An Ellicott City company with a contract to produce body bags has been besieged by calls from the press, ever since several news reports named the C. R. Daniels Co. as a maker of what the Department of Defense calls "pouches for human remains."

"We have had calls from all of the networks, from all kinds of publications," said Hugh Blaha, vice president of the company. "We will not discuss any defense contract that we have."

The company, which makes canvas bags, received a $294,015 contract from the Defense Department last month.

Mr. Blaha did say that body bags make up only a very small percentage of his company's business.

The Defense Department has reportedly ordered 16,099 new body bags, but a spokesman, Capt.
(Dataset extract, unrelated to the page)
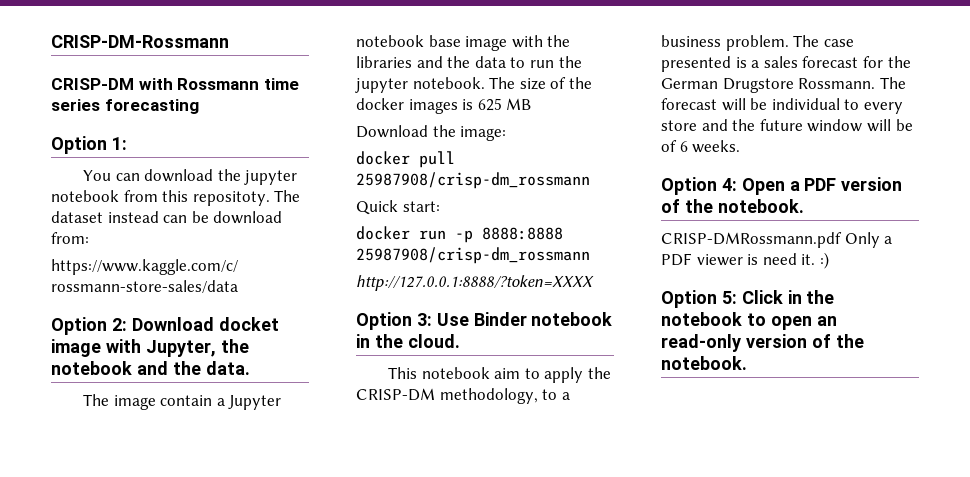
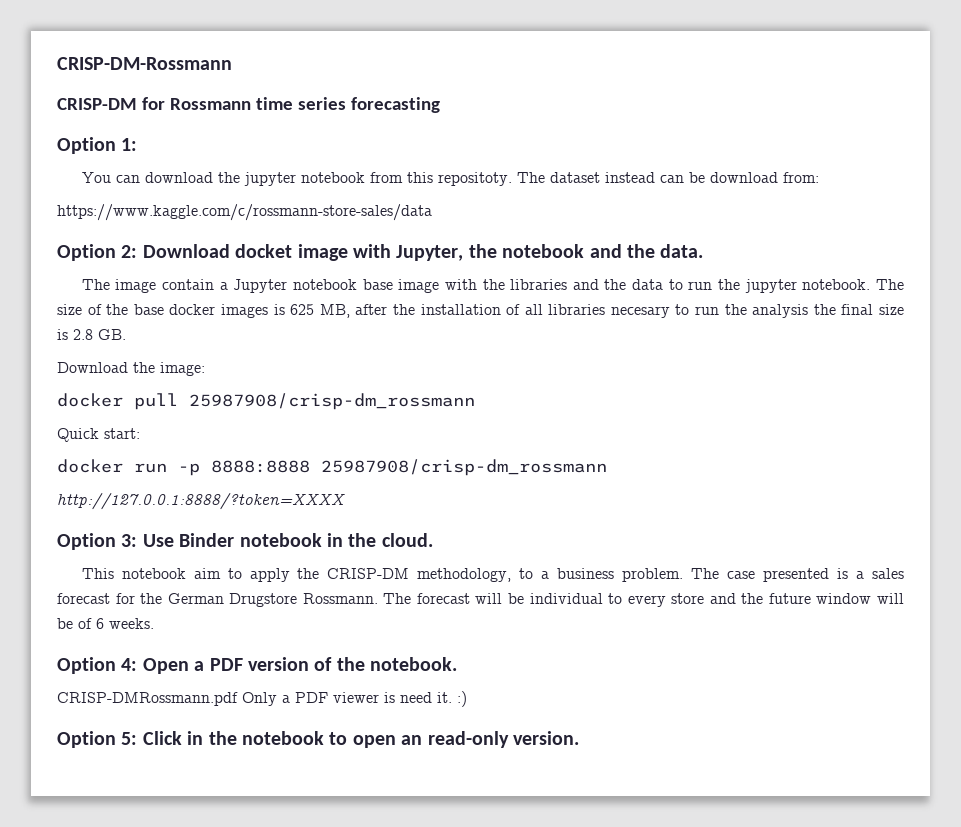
[138,78,173,90] with -> [141,97,165,110] for
(592, 83) none -> [133,304,164,315] base
[506,98,532,110] MB -> [319,304,904,318] [57,329,126,340] MB, after the installation of all libraries necesary to run the analysis the final size is 2.8 GB.
[745,334,864,348] [661,356,747,370] version of the notebook. -> [512,731,579,745] version.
Sam Grizzle, would not confirm the number or connect new orders to Operation Desert Shield, now Desert Storm.

"We keep on hand a sufficient quantity, and any new orders do not necessarily relate to anticipated casualties," he said. "As far as we know, no large orders have been shipped in conjunction with Operation Desert Shield. There are body bags throughout the world, and there's always an oversupply wherever we are."

Captain Grizzle also said that the Defense Department was in the process of replacing nylon body bags with "more durable" rubber bags such as the ones made by C. R. Daniels. The bags are made of a special olive, rubber-coated fabric. They measure 7 feet 10 inches by 38 inches by 6 inches.

Although the Defense Department avoids using the phrase "body bag," euphemisms don't change what these items will be used for. "No matter what you call them," Mr. Blaha said, "it's not a nice thing."